A propósito del anuncio de la eliminación del Instituto Morelense de la Mujer en estos días he pensado mucho en las instituciones. No en su forma, ni en los edificios ni en los cargos. Sino en eso más delicado y más profundo: lo que representan.
El Instituto Morelense de la Mujer ha sido, por años, más que un organismo. Ha sido ese rincón donde muchas encontraron escucha, donde la palabra “género” no era un adorno en el discurso, sino una urgencia que latía en cada expediente, en cada llamada, en cada acompañamiento.
Y ahora, frente a su desaparición como figura jurídica, me he preguntado si el cambio será solo eso: un cambio de nombre, de estructura, de organigrama… o si también se irá apagando poco a poco esa voluntad institucional de mirar a las mujeres en su especificidad, en sus historias, en sus dolores, en sus resistencias.
No tengo respuestas absolutas. Y tampoco quiero que esta reflexión se lea como un reclamo. Más bien, como una pregunta en voz alta. Una pregunta que nace desde la esperanza de que los cambios que si bien a veces inquietan también pueden significar oportunidades para mejorar, para corregir errores, para ampliar los alcances.
Tal vez la nueva Secretaría de la Mujer logre integrar con más fuerza las acciones necesarias. Tal vez tenga mayores recursos, más interlocución, más brazos para llegar a donde antes no se llegaba. Ojalá. Porque la necesidad está ahí, intacta. En las colonias, en las fiscalías, en los centros de salud, en las escuelas, en los silencios que todavía duelen.
Yo no quiero que desaparezca ninguna instancia que mire a las mujeres. Al contrario, deseo más. Deseo que existan muchas, y que trabajen juntas. Que haya diálogo, continuidad, respeto a las trayectorias construidas, y sobre todo, que se escuche a quienes han estado haciendo este trabajo desde hace décadas. Las instituciones no son solo ideas: están hechas de mujeres que las sostienen, de redes tejidas con cuidado, de luchas que no caben en un decreto.

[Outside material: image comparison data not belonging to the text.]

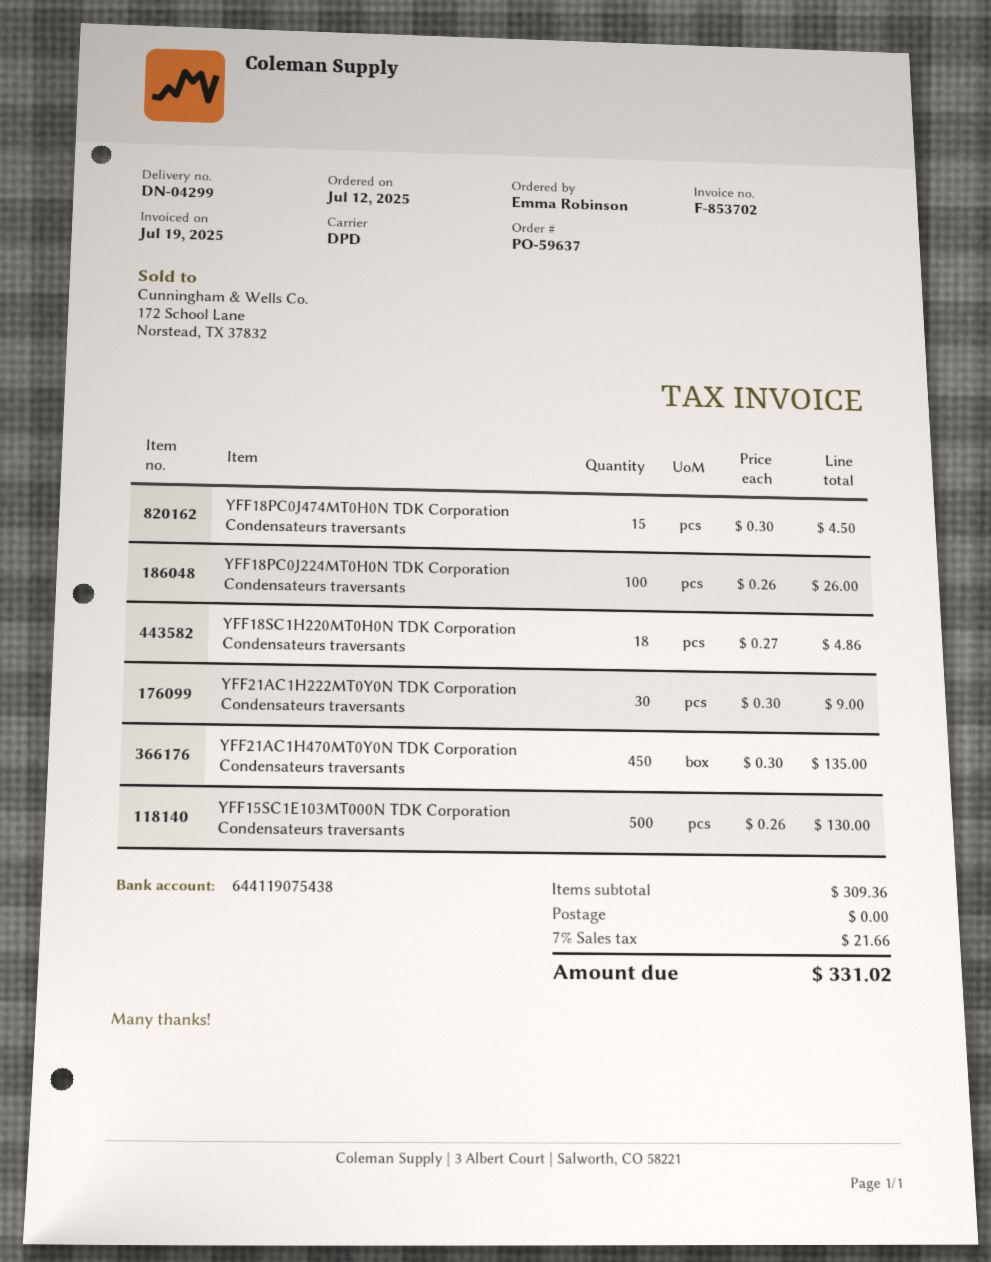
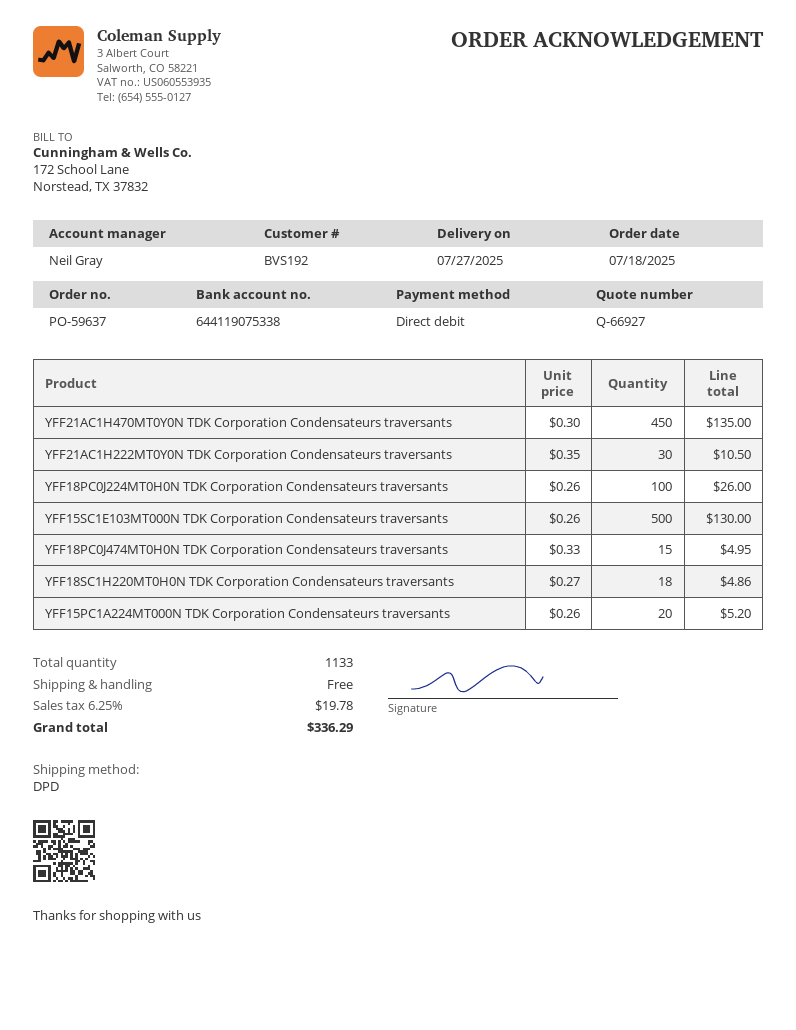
order date: 2025-07-12 -> 2025-07-18
bank account: 644119075438 -> 644119075338
YFF18PC0J474MT0H0N TDK Corporation Condensateurs traversants: 15 x 0.30 = 4.50 -> 15 x 0.33 = 4.95
YFF21AC1H222MT0Y0N TDK Corporation Condensateurs traversants: 30 x 0.30 = 9.00 -> 30 x 0.35 = 10.50
YFF15PC1A224MT000N TDK Corporation Condensateurs traversants: none -> 20 x 0.26 = 5.20
tax: 7% = 21.66 -> 6.25% = 19.78
total: 331.02 -> 336.29

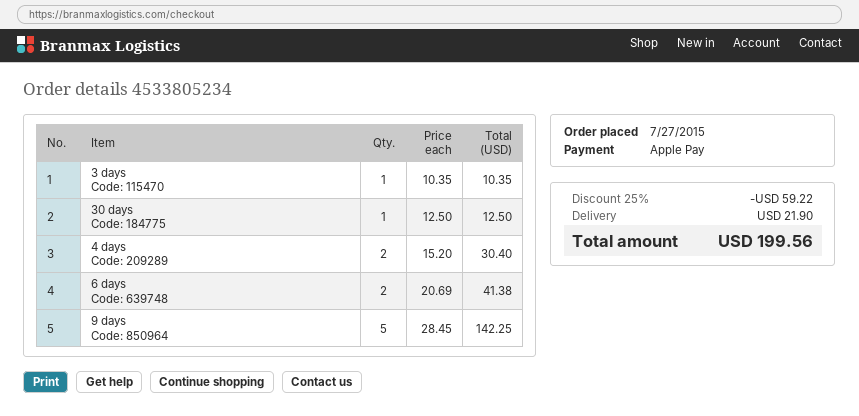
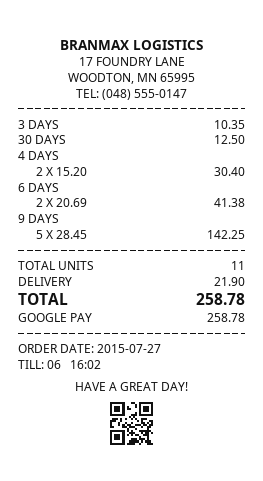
payment method: Apple Pay -> Google Pay
discount: 25% = 59.22 -> none
total: 199.56 -> 258.78

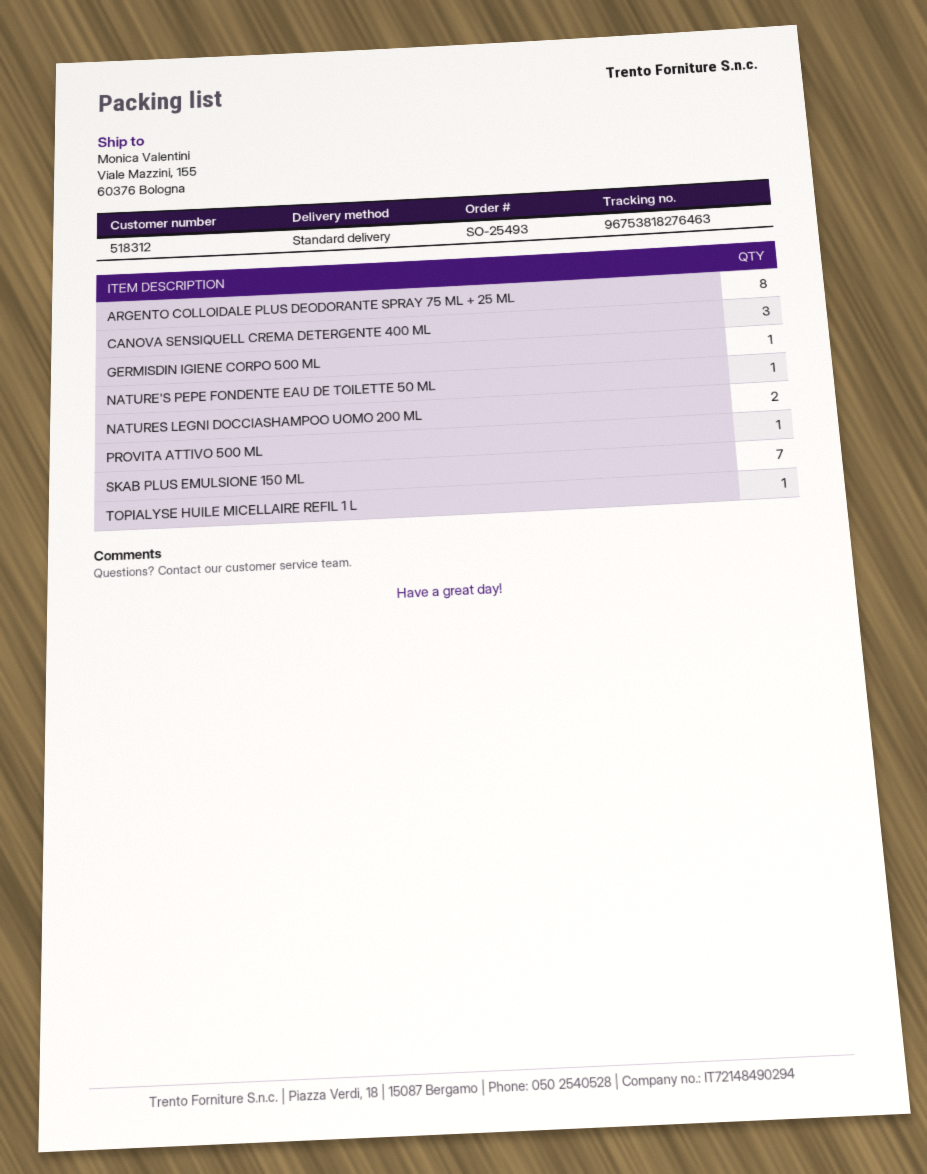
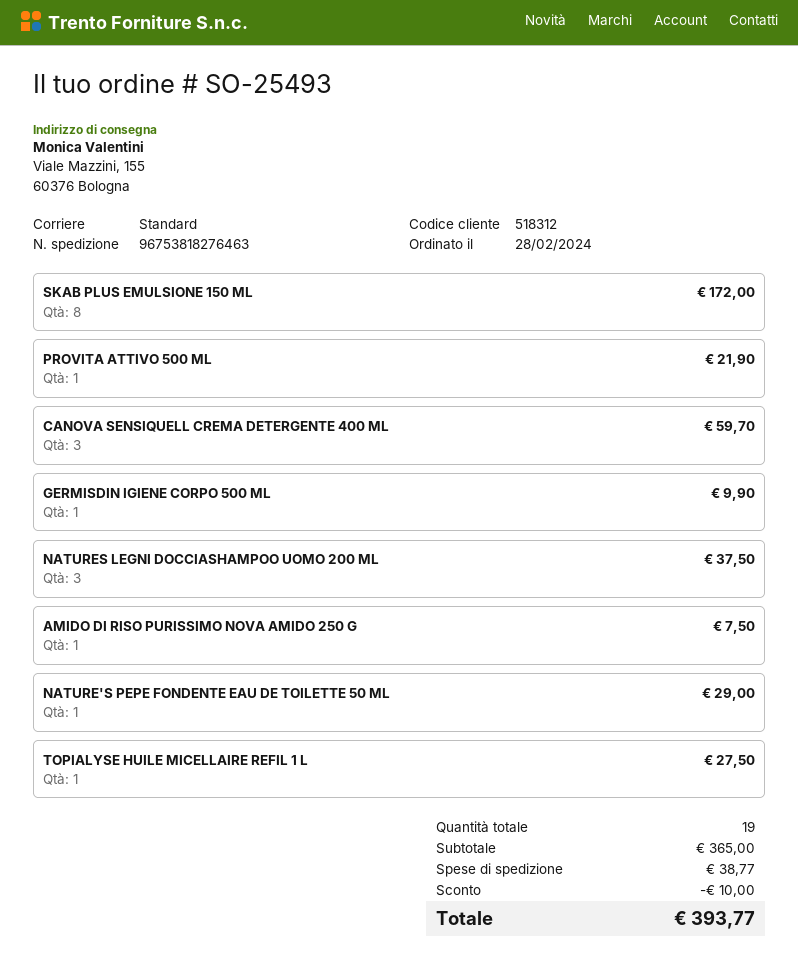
ARGENTO COLLOIDALE PLUS DEODORANTE SPRAY 75 ML + 25 ML: 8 -> none
NATURES LEGNI DOCCIASHAMPOO UOMO 200 ML: 2 -> 3
SKAB PLUS EMULSIONE 150 ML: 7 -> 8
AMIDO DI RISO PURISSIMO NOVA AMIDO 250 G: none -> 1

No quiero una institución para las mujeres, quiero instituciones con mujeres. Con nuestras voces, nuestras propuestas, nuestras urgencias. Y si el camino es una transformación institucional, que sea con nosotras, no sobre nosotras. Que no se borre lo logrado, sino que se tome como base.
A veces los cambios asustan. Pero otras veces, también abren puertas. Ojalá ésta sea una de esas veces.